Meno giustificabile appare invece la prolungata chiusura con un invalicabile cancellata del molo Ichnusa dove campeggia la grande “vela” della nuova e vuota stazione per le navi crociere che non possono ancora attraccare per le misteriose quanto intollerabili procedure delle opere pubbliche italiane. Perché l'Autorità Portuale in attesa che si abbassi il fondale non restituisce ai cagliaritani e ai sardi quella meravigliosa piattaforma sul mare? Quel cancello quasi sempre chiuso cosa deve custodire?
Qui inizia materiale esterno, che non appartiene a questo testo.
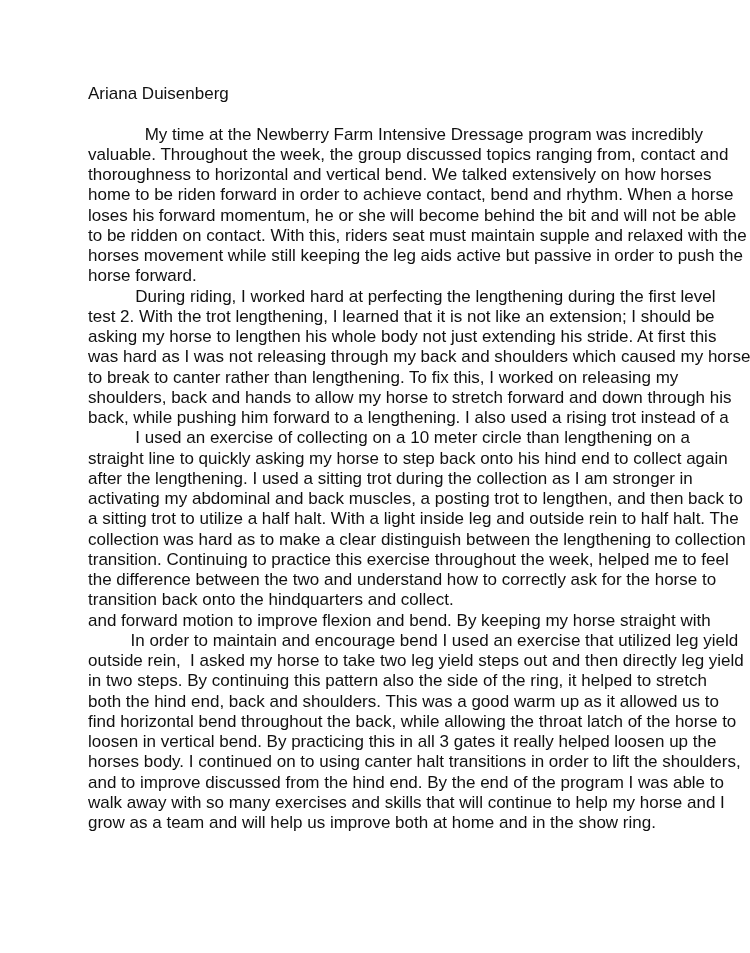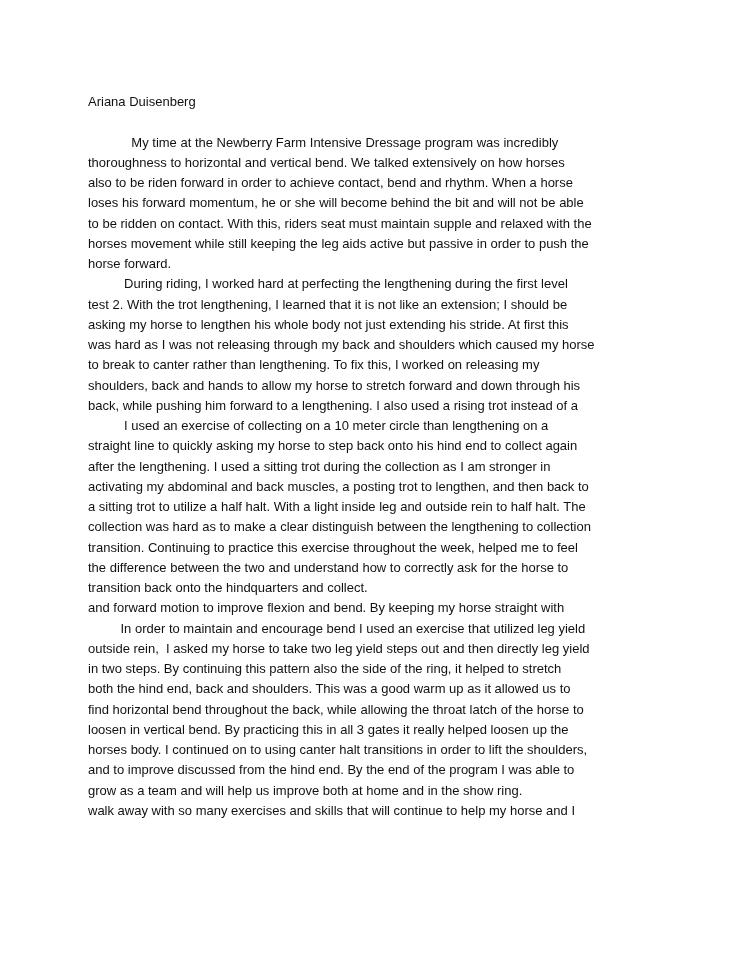"Ariana Duisenberg" .doc { font-size: 13px -> 17px; top: 92px -> 84px }
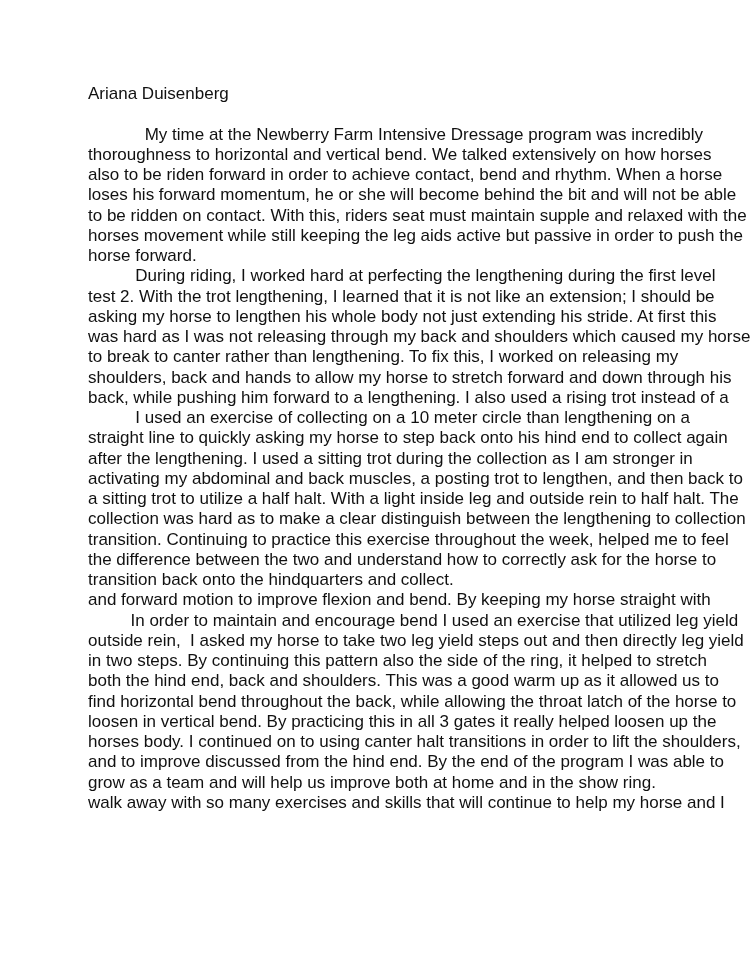"valuable. Throughout the week, the" span.line { html: none -> <span>valuable. Throughout the week, the group discussed topics ranging from, contact and</span> }
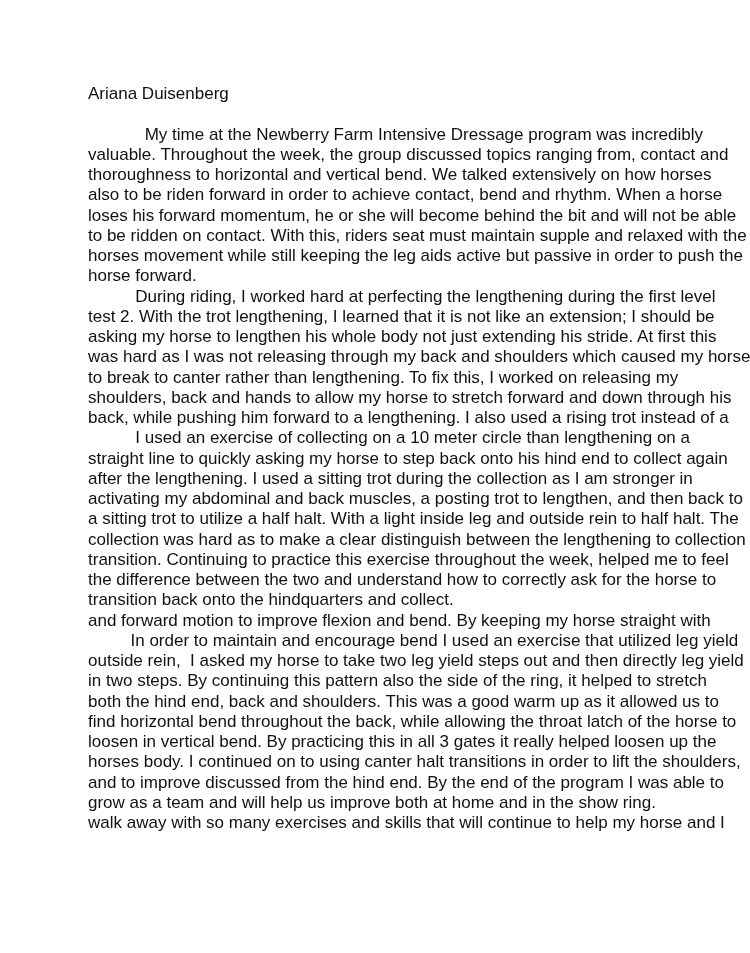"also to be" span { text: also -> home }
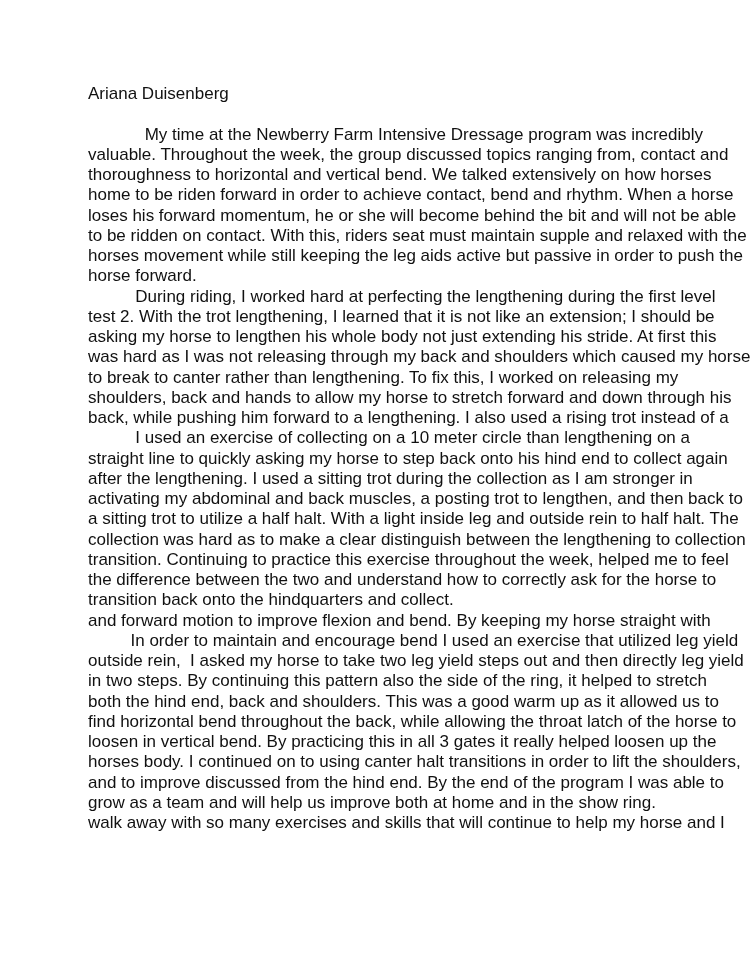"grow as a team and" span.line { order: before "walk away with so many" -> after "walk away with so many" }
Qualche nave militare che dovrebbe proteggersi da sola o le gigantesche draghe ferme in attesa che si completi la passerella davanti alla Marina Militare per ricongiungersi al lungomare di Viale Colombo?
Cagliari si sta riappropriando del suo porto e dopo tante battaglie culturali e civili per riaprire la porta e la piazza del mare appare anacronistico e inaccettabile che la Capitaneria di porto, un organo periferico dello Stato, senza alcuna concertazione istituzionale, bypassando Comune, Regione e Soprintendenze per i beni culturali e paesaggistici decida unilateralmente di chiudere con un muro di cemento armato un tratto prezioso di lungomare nel centro storico della città.
Andavo a passo veloce anche quella mattina dello scorso autunno quando ho visto spuntare i primi pilastri di cemento attorno alla sede che ospita il Comando della Guardia Costiera e ho ingenuamente pensato che fosse un intervento di manutenzione o di abbellimento di quel brutto edificio in attesa del suo abbattimento e trasferimento, come prevede il Piano regolatore del Porto.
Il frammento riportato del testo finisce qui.